[Collection entries]
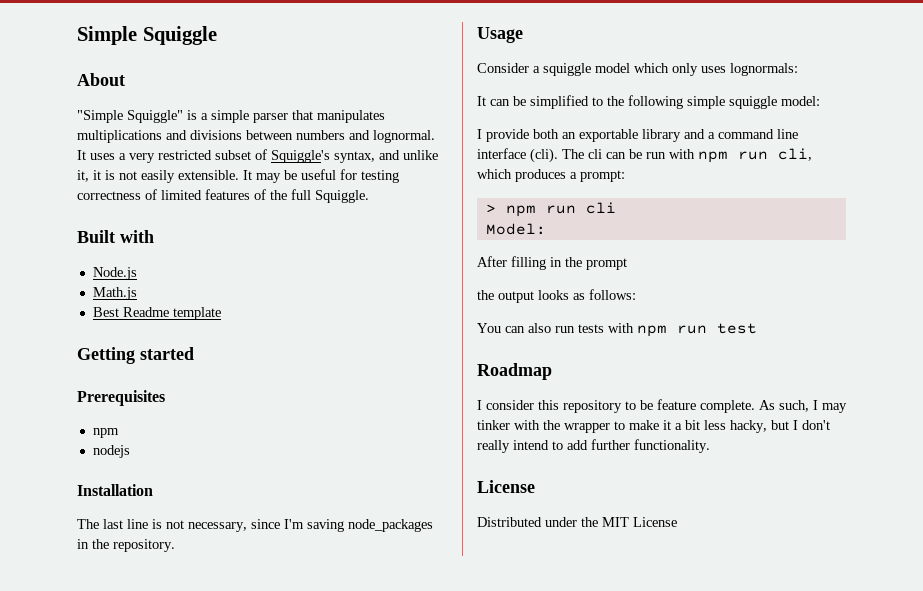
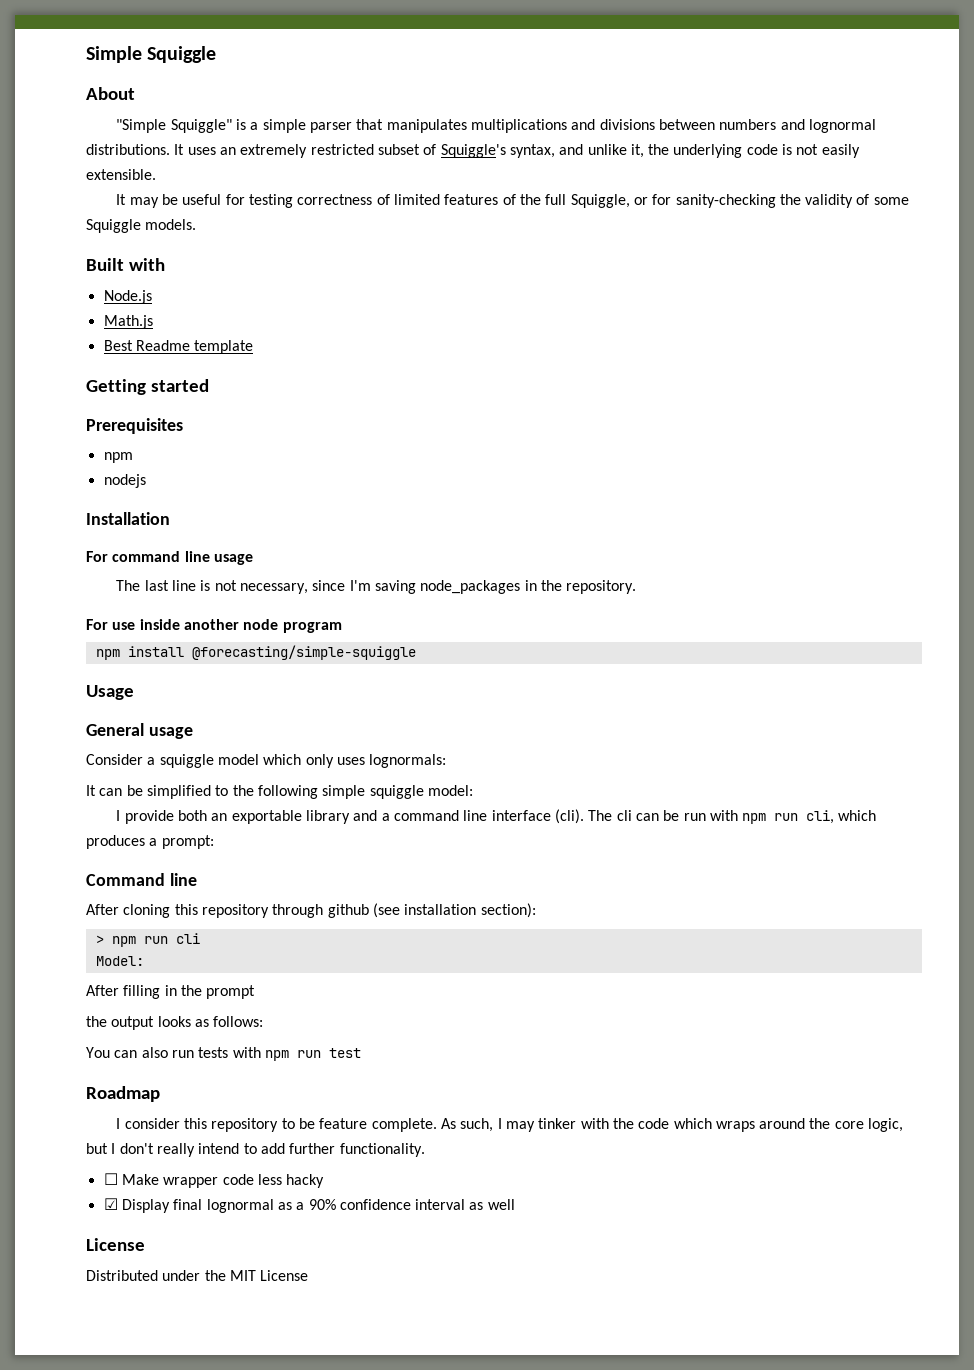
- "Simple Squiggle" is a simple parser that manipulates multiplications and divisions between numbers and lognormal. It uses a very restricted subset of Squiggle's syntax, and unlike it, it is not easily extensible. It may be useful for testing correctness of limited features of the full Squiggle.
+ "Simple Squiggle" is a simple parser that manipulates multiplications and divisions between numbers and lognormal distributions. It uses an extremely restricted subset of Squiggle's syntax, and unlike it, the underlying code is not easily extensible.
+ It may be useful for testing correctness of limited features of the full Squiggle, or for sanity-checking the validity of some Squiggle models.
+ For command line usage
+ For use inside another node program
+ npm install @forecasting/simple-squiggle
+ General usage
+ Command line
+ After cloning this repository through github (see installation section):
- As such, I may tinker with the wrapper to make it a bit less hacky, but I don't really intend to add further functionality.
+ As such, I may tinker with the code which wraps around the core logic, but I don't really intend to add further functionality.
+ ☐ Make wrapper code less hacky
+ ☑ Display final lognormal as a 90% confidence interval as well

■ Problem details ■
Should the entries hold any pictures, please omit those and print the remaining text exactly.

■ Solution to this exercise ■
- "Simple Squiggle" is a simple parser that manipulates multiplications and divisions between numbers and lognormal. It uses a very restricted subset of Squiggle's syntax, and unlike it, it is not easily extensible. It may be useful for testing correctness of limited features of the full Squiggle.
+ "Simple Squiggle" is a simple parser that manipulates multiplications and divisions between numbers and lognormal distributions. It uses an extremely restricted subset of Squiggle's syntax, and unlike it, the underlying code is not easily extensible.
+ It may be useful for testing correctness of limited features of the full Squiggle, or for sanity-checking the validity of some Squiggle models.
+ For command line usage
+ For use inside another node program
+ npm install @forecasting/simple-squiggle
+ General usage
+ Command line
+ After cloning this repository through github (see installation section):
- As such, I may tinker with the wrapper to make it a bit less hacky, but I don't really intend to add further functionality.
+ As such, I may tinker with the code which wraps around the core logic, but I don't really intend to add further functionality.
+ ☐ Make wrapper code less hacky
+ ☑ Display final lognormal as a 90% confidence interval as well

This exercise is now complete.